Task goal
Could you set down the listing below exactly, leaving out its pictures?

+ + +

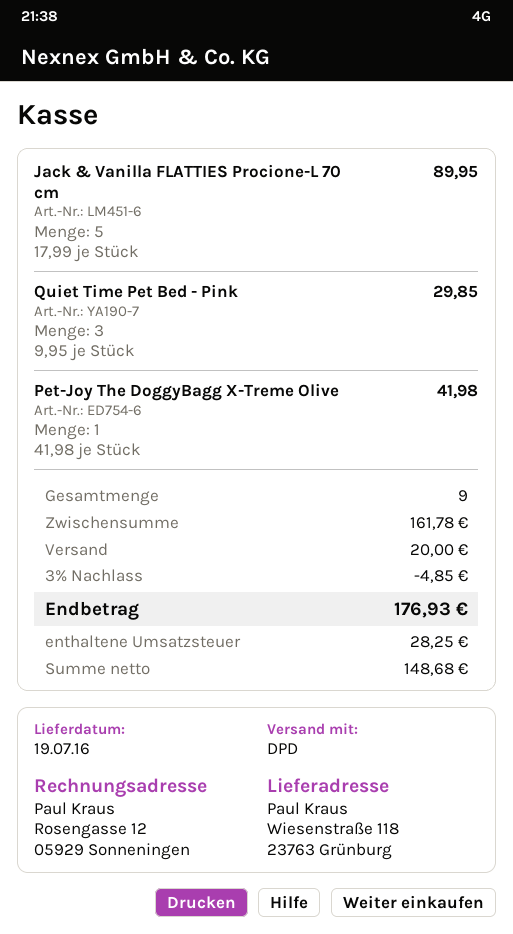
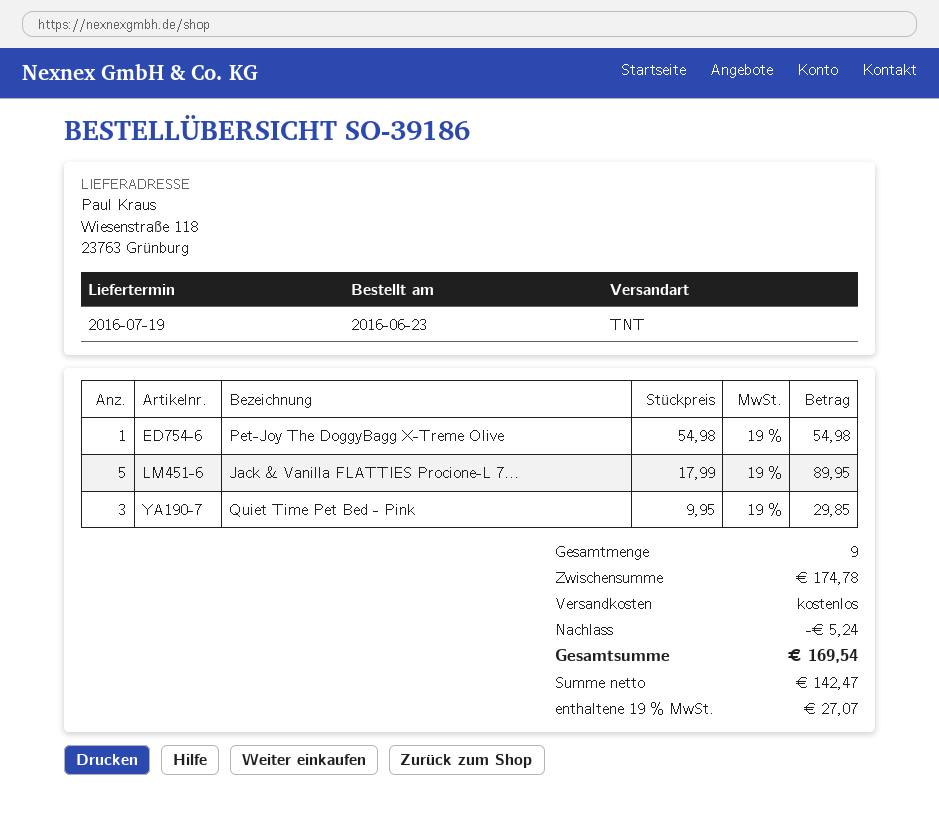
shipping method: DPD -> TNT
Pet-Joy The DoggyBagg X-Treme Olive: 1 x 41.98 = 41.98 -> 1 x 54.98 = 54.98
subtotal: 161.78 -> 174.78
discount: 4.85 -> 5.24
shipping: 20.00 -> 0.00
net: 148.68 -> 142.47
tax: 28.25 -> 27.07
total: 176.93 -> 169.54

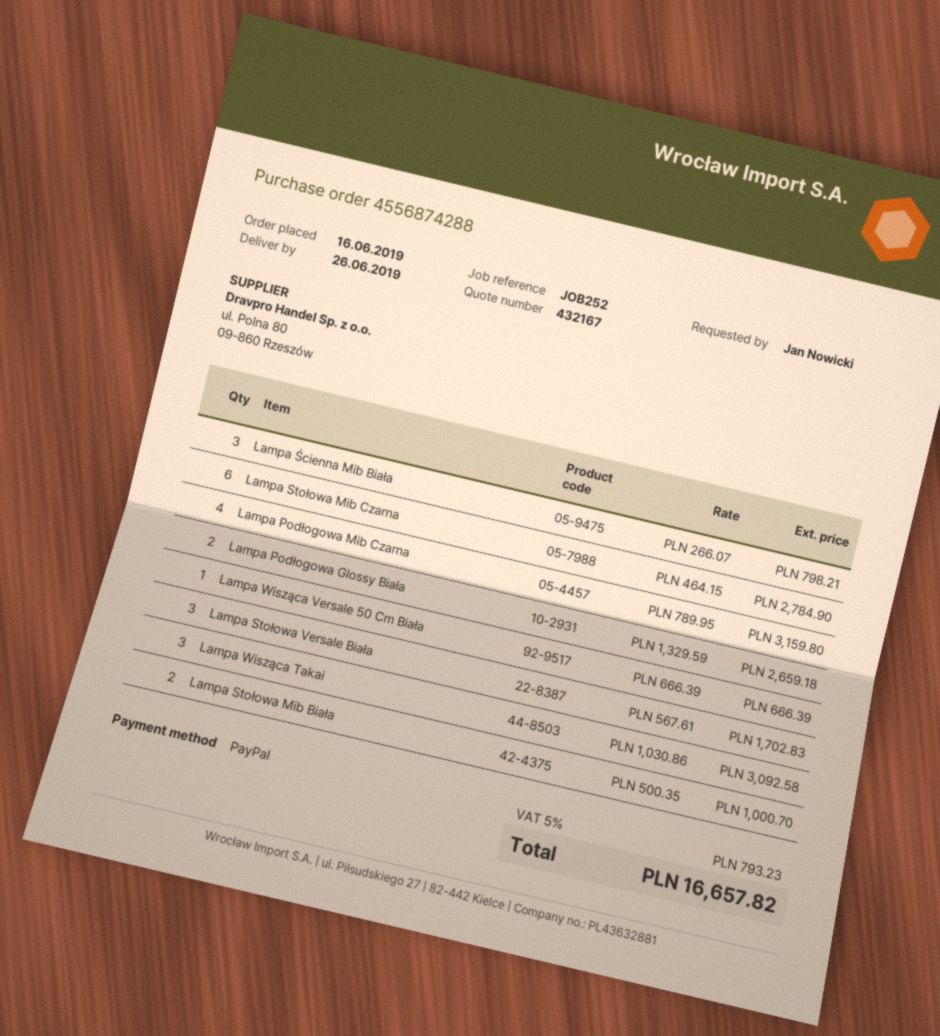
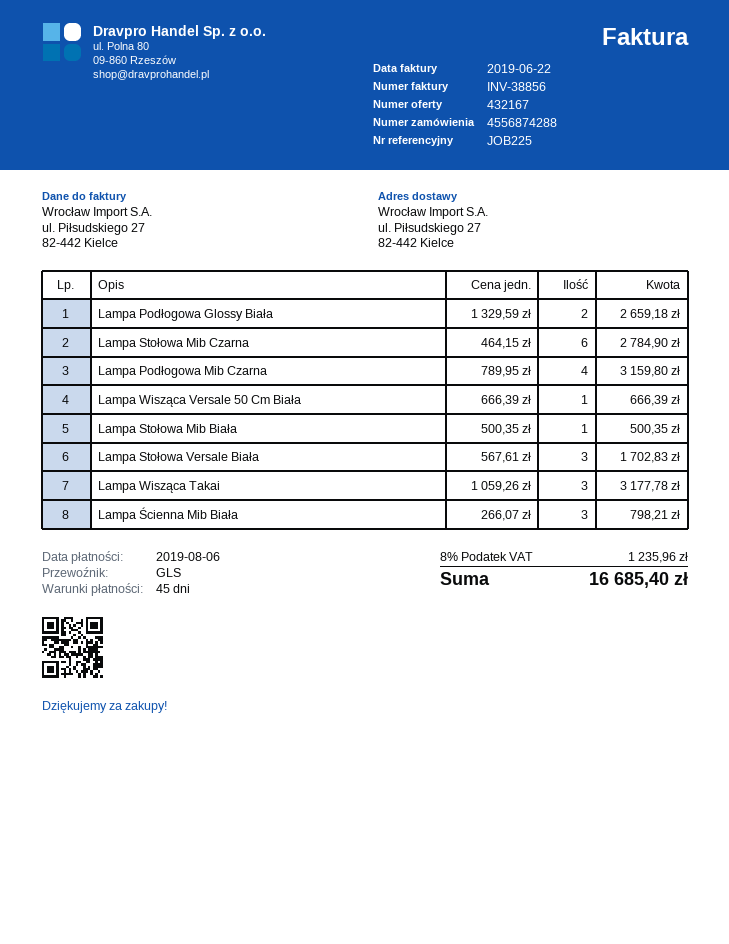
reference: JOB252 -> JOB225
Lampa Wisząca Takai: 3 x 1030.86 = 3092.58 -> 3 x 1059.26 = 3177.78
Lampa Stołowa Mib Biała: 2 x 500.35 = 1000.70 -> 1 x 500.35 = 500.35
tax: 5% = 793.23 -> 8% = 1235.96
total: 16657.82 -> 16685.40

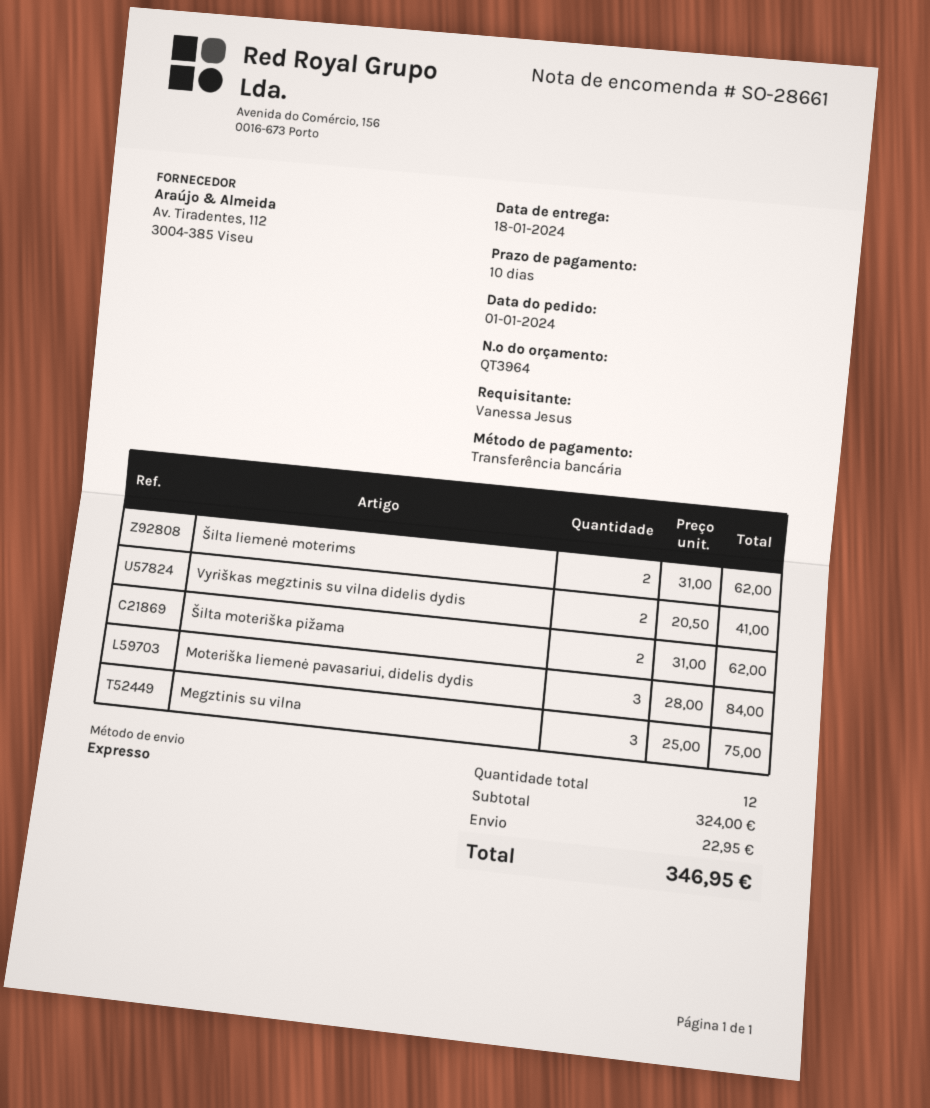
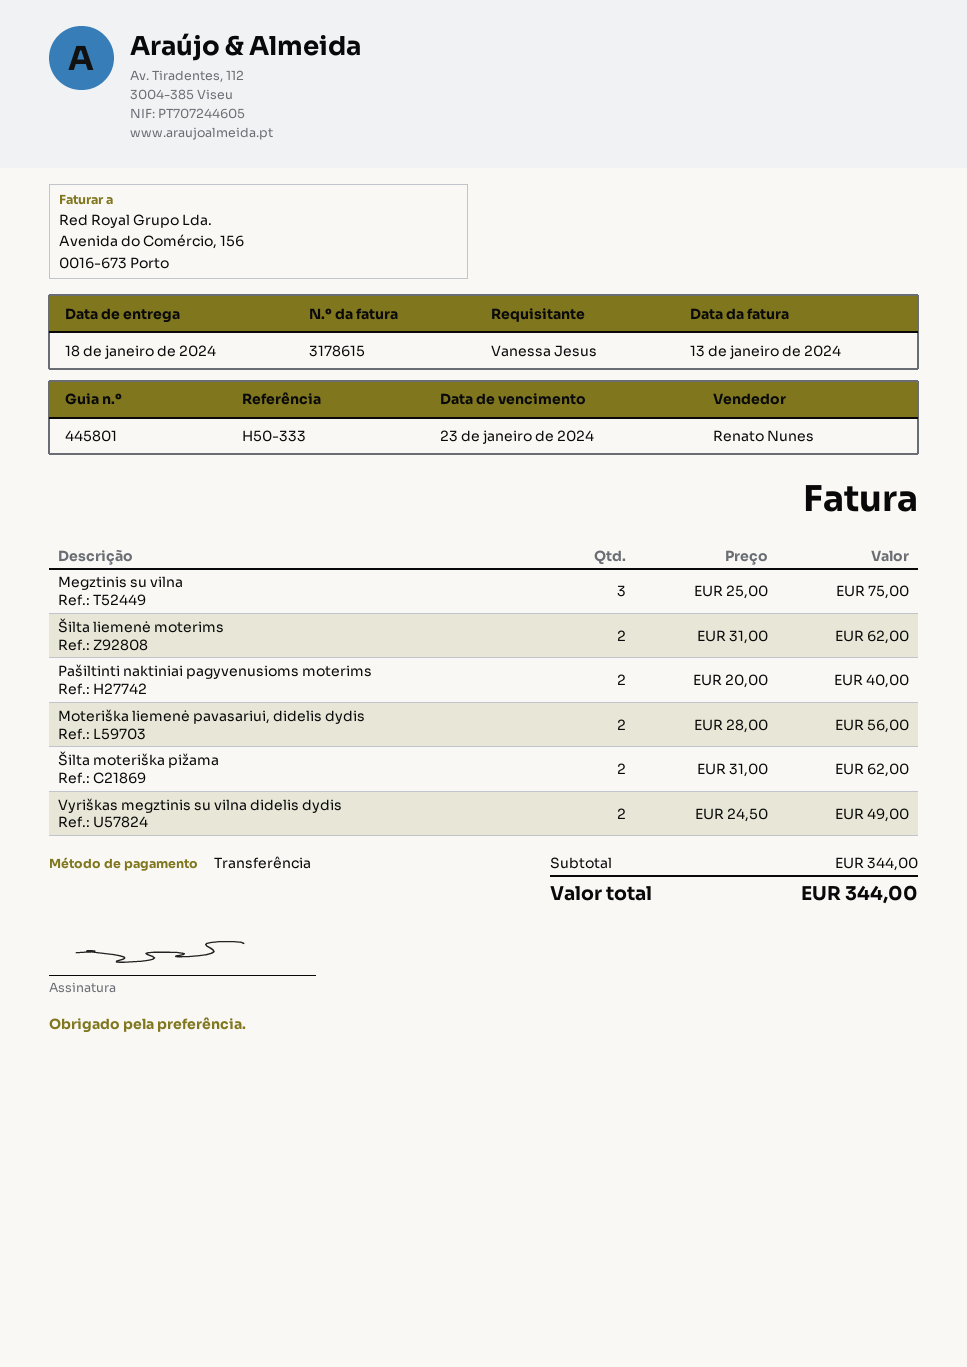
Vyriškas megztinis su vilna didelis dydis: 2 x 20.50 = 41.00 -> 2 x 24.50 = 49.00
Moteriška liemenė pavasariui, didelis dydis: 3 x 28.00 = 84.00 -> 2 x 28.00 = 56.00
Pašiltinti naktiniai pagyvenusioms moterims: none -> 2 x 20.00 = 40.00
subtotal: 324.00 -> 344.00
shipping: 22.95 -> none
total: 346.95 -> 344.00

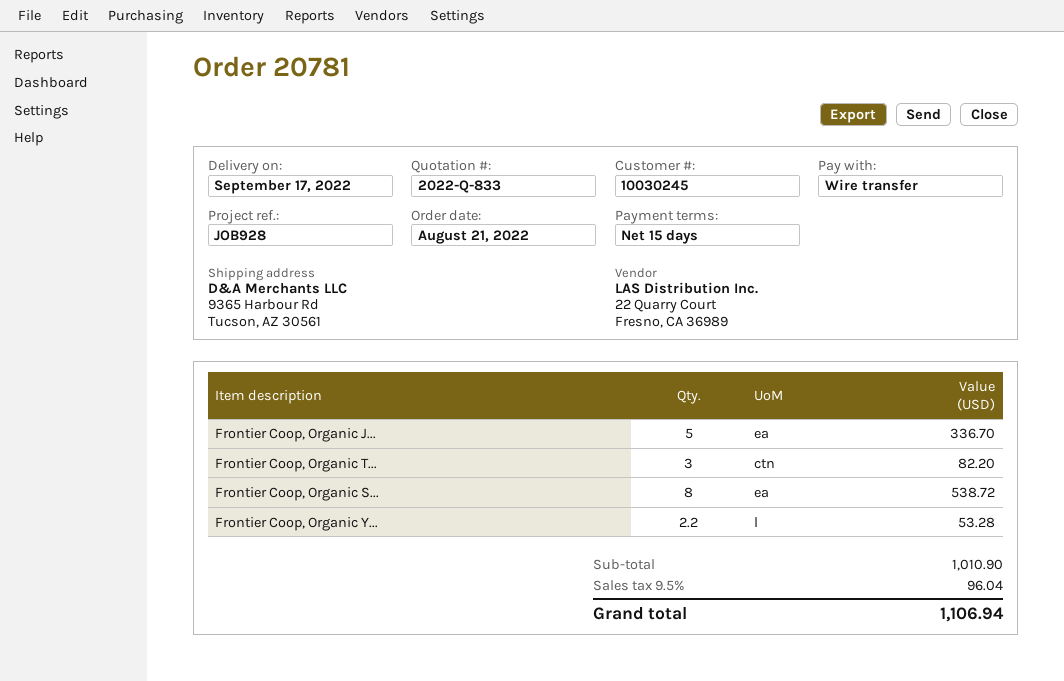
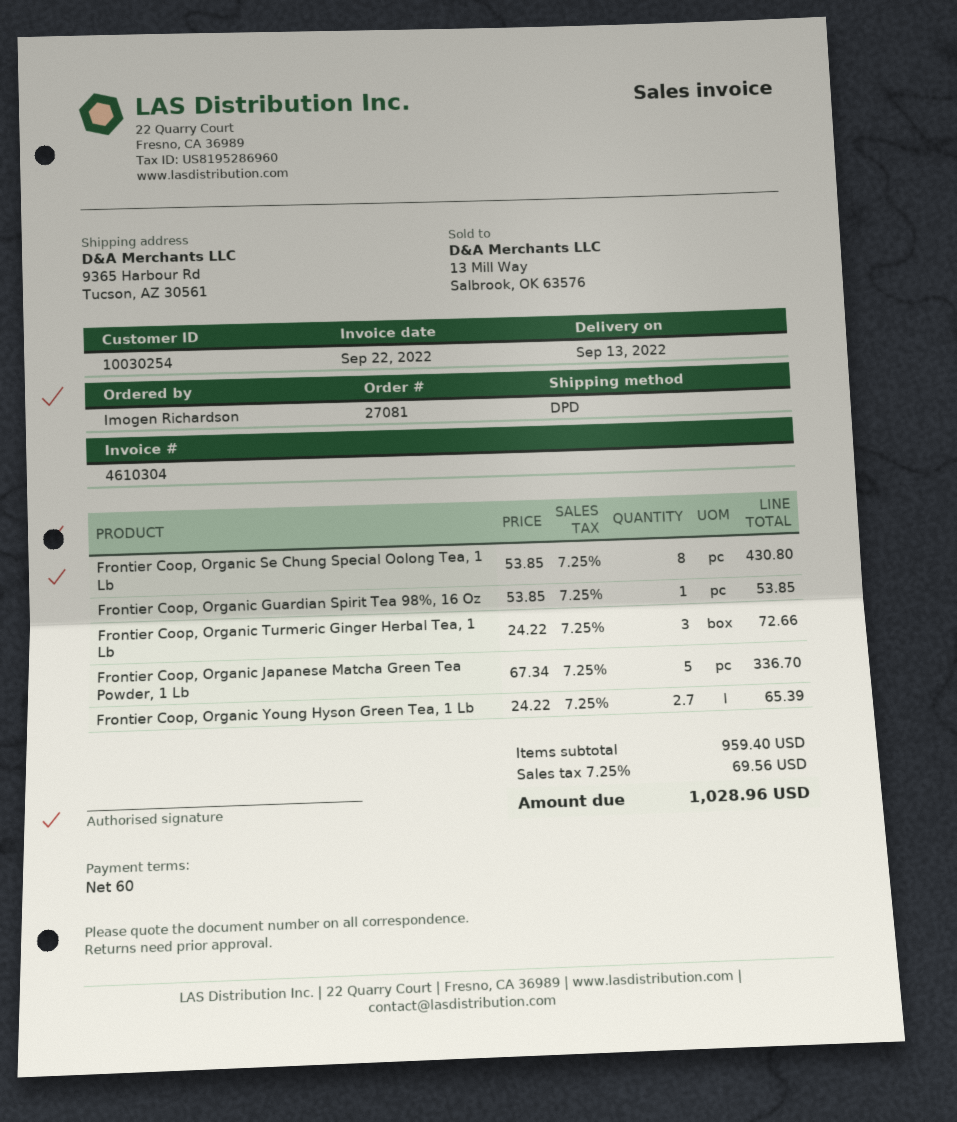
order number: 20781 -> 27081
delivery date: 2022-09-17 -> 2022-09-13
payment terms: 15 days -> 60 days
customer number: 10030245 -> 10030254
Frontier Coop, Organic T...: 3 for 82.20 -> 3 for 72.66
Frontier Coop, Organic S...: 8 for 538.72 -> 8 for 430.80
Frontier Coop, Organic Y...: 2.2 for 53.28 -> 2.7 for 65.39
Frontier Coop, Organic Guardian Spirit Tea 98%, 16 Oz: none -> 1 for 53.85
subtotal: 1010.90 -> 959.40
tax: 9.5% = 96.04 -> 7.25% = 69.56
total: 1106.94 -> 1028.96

+ + +

Problem solution
shipping method: DPD -> TNT
Pet-Joy The DoggyBagg X-Treme Olive: 1 x 41.98 = 41.98 -> 1 x 54.98 = 54.98
subtotal: 161.78 -> 174.78
discount: 4.85 -> 5.24
shipping: 20.00 -> 0.00
net: 148.68 -> 142.47
tax: 28.25 -> 27.07
total: 176.93 -> 169.54

reference: JOB252 -> JOB225
Lampa Wisząca Takai: 3 x 1030.86 = 3092.58 -> 3 x 1059.26 = 3177.78
Lampa Stołowa Mib Biała: 2 x 500.35 = 1000.70 -> 1 x 500.35 = 500.35
tax: 5% = 793.23 -> 8% = 1235.96
total: 16657.82 -> 16685.40

Vyriškas megztinis su vilna didelis dydis: 2 x 20.50 = 41.00 -> 2 x 24.50 = 49.00
Moteriška liemenė pavasariui, didelis dydis: 3 x 28.00 = 84.00 -> 2 x 28.00 = 56.00
Pašiltinti naktiniai pagyvenusioms moterims: none -> 2 x 20.00 = 40.00
subtotal: 324.00 -> 344.00
shipping: 22.95 -> none
total: 346.95 -> 344.00

order number: 20781 -> 27081
delivery date: 2022-09-17 -> 2022-09-13
payment terms: 15 days -> 60 days
customer number: 10030245 -> 10030254
Frontier Coop, Organic T...: 3 for 82.20 -> 3 for 72.66
Frontier Coop, Organic S...: 8 for 538.72 -> 8 for 430.80
Frontier Coop, Organic Y...: 2.2 for 53.28 -> 2.7 for 65.39
Frontier Coop, Organic Guardian Spirit Tea 98%, 16 Oz: none -> 1 for 53.85
subtotal: 1010.90 -> 959.40
tax: 9.5% = 96.04 -> 7.25% = 69.56
total: 1106.94 -> 1028.96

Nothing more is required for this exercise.